Danish researchers have created a new blood test capable of accurately detecting multiple types of cancer at all stages of progression.
The method is based on the remarkable 2015 discovery – made by the same team – that a protein naturally produced by the malaria parasite will bind to a distinct version of a surface protein that is present on 95 percent of cancer cells (ofCS). To translate this into a laboratory test, they took a synthetical version of the malaria protein – rVAR2 – and fused it with a tiny magnetic bead. When added to a blood sample, the resulting complex sticks to free-floating malignant cells known as circulating tumor cells (CTCs), allowing clinicians to easily isolate CTCs from healthy cells and other blood components and gather them for diagnostic analyses using a magnet.
Though large replication studies will need to be performed, results from the team’s latest study, published in Nature Communications, suggest that the test has the potential to not only catch cancer before it spreads (stage I), but may also identify when a patient is in the incredibly hard-to-detect later phase, wherein cells from the primary tumor have just switched into invasive migratory mode but have not yet settled in new locations to form secondary tumors. Metastatic cancer is responsible for roughly 90 percent of all cancer-related deaths, translating to a yearly toll of approximately 7.4 million people worldwide.
"We have developed a method where we take a blood sample and with great sensitivity and specificity, we're able to retrieve the individual cancer cells from the blood,” lead author Ali Salanti said in a statement. “We catch the cancer cells in greater numbers than existing methods, which offers the opportunity to detect cancer earlier and thus improve outcome.”
Salanti and his colleagues performed a series of experiments to assess how well the rVAR2 platform could capture cells from breast, prostate, colorectal, lung carcinoma, osteosarcoma, and melanoma cell lines.
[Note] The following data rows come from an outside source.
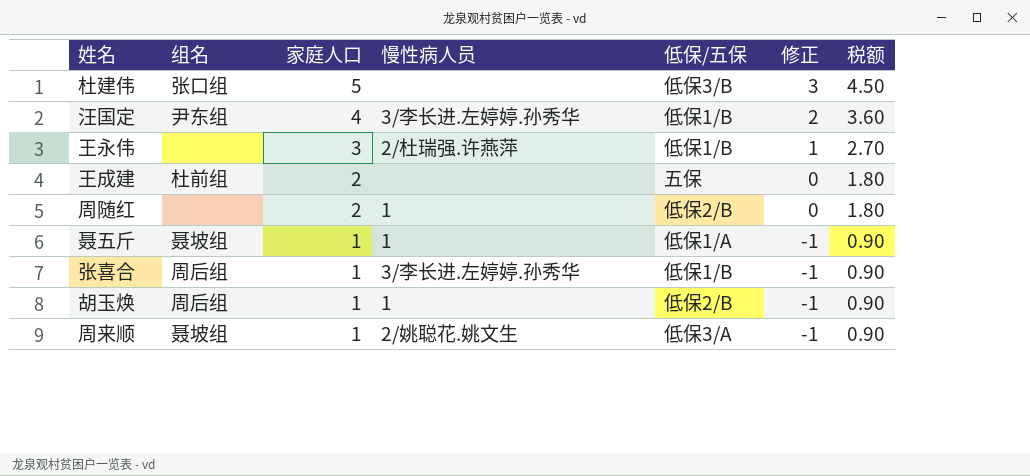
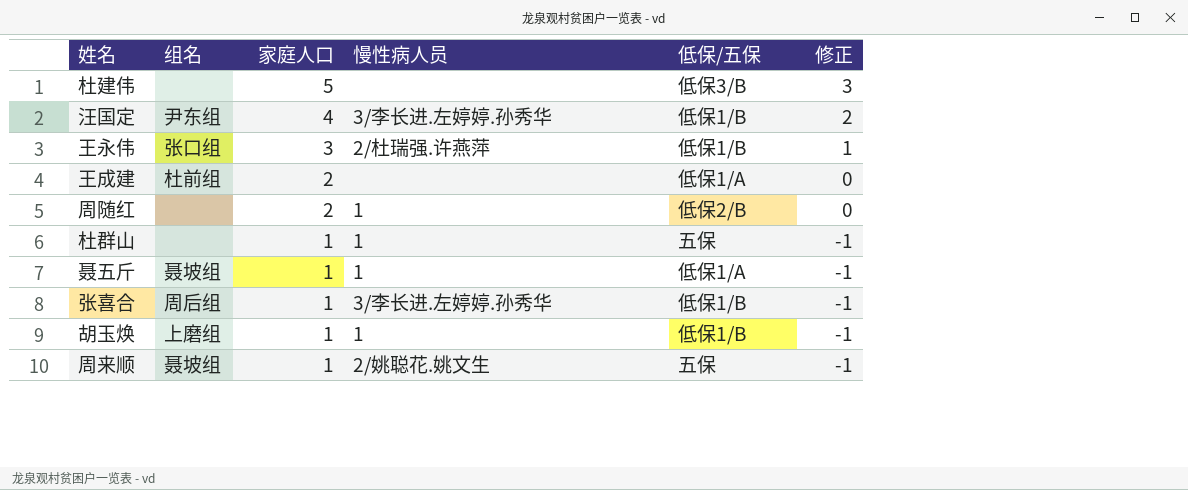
column 税额 | formula: [家庭人口] * 0.9 -> none
杜建伟 | 组名: 张口组 -> none
王永伟 | 组名: none -> 张口组
王成建 | 低保/五保: 五保 -> 低保1/A
row 杜群山: none -> none | 1 | 1 | 五保 | -1
胡玉焕 | 组名: 周后组 -> 上磨组
胡玉焕 | 低保/五保: 低保2/B -> 低保1/B
周来顺 | 低保/五保: 低保3/A -> 五保

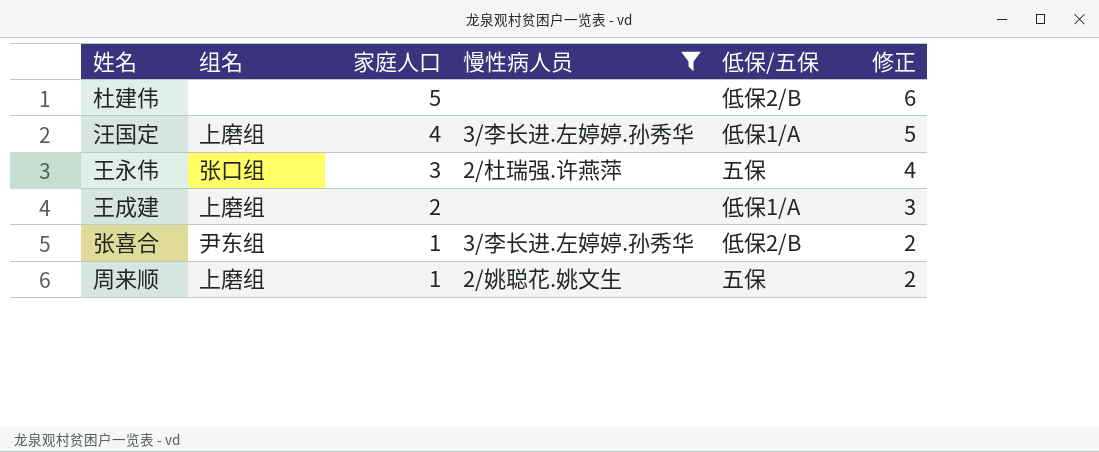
filter: none -> 慢性病人员 != 1
column 修正 | formula: [家庭人口] - 2 -> [家庭人口] + 1
杜建伟 | 低保/五保: 低保3/B -> 低保2/B
汪国定 | 组名: 尹东组 -> 上磨组
汪国定 | 低保/五保: 低保1/B -> 低保1/A
王永伟 | 低保/五保: 低保1/B -> 五保
王成建 | 组名: 杜前组 -> 上磨组
张喜合 | 组名: 周后组 -> 尹东组
张喜合 | 低保/五保: 低保1/B -> 低保2/B
周来顺 | 组名: 聂坡组 -> 上磨组

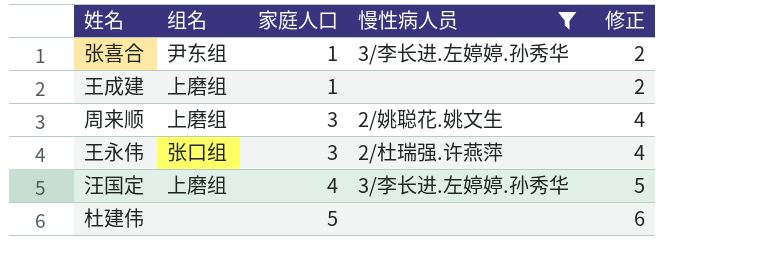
row order: 家庭人口 descending -> 家庭人口 ascending
column 低保/五保 | position: 5 -> none
王成建 | 家庭人口: 2 -> 1
王成建 | 修正: 3 -> 2
周来顺 | 家庭人口: 1 -> 3
周来顺 | 修正: 2 -> 4

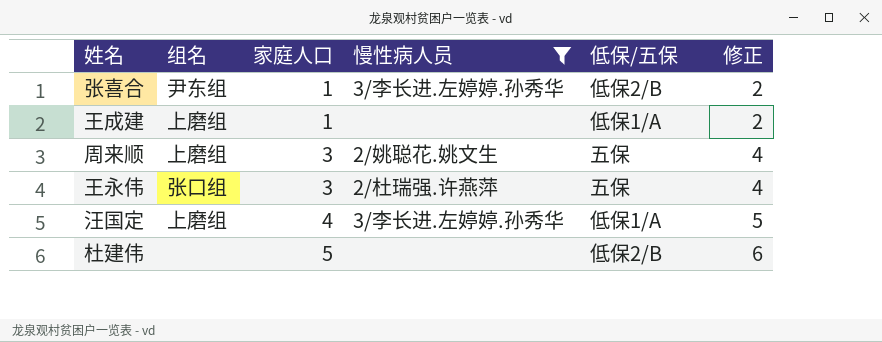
column 低保/五保 | position: none -> 5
The results confirmed that rVAR2 does indeed bind to all these cancer types while essentially ignoring the myriad of normal circulating cells present in a blood sample. However, it was most efficient at capturing CTCs from liver, lung, and pancreatic carcinoma patients.
Demonstrating the platform’s impressive efficiency, the team added 10 isolated pancreatic cancer cells to several 5-mL samples of healthy blood (a volume that contains roughly 25 billion red blood cells and 35 million white blood cells). The rVAR2 captured eight or nine of the cells each time.
Salanti’s team has already further tested the platform’s diagnostic value in a large study of pancreatic cancer patients, and they hope that future work will validate it as a tool for staging the disease.
"Today, it's difficult to determine which stage cancer is at," said Salanti. "Our method has enabled us to detect cancer at stages one, two, three and four. Based on the number of circulating tumour cells we find in someone's blood, we'll be able to determine whether it's a relatively aggressive cancer or not so then to adjust the treatment accordingly.”
The currently available CTCs detection tests use antibodies that bind to other types of cancer-associated cell surface proteins, yet not all forms of cancer have these markers, and some of the platforms bind to a high-number of non-cancerous cells.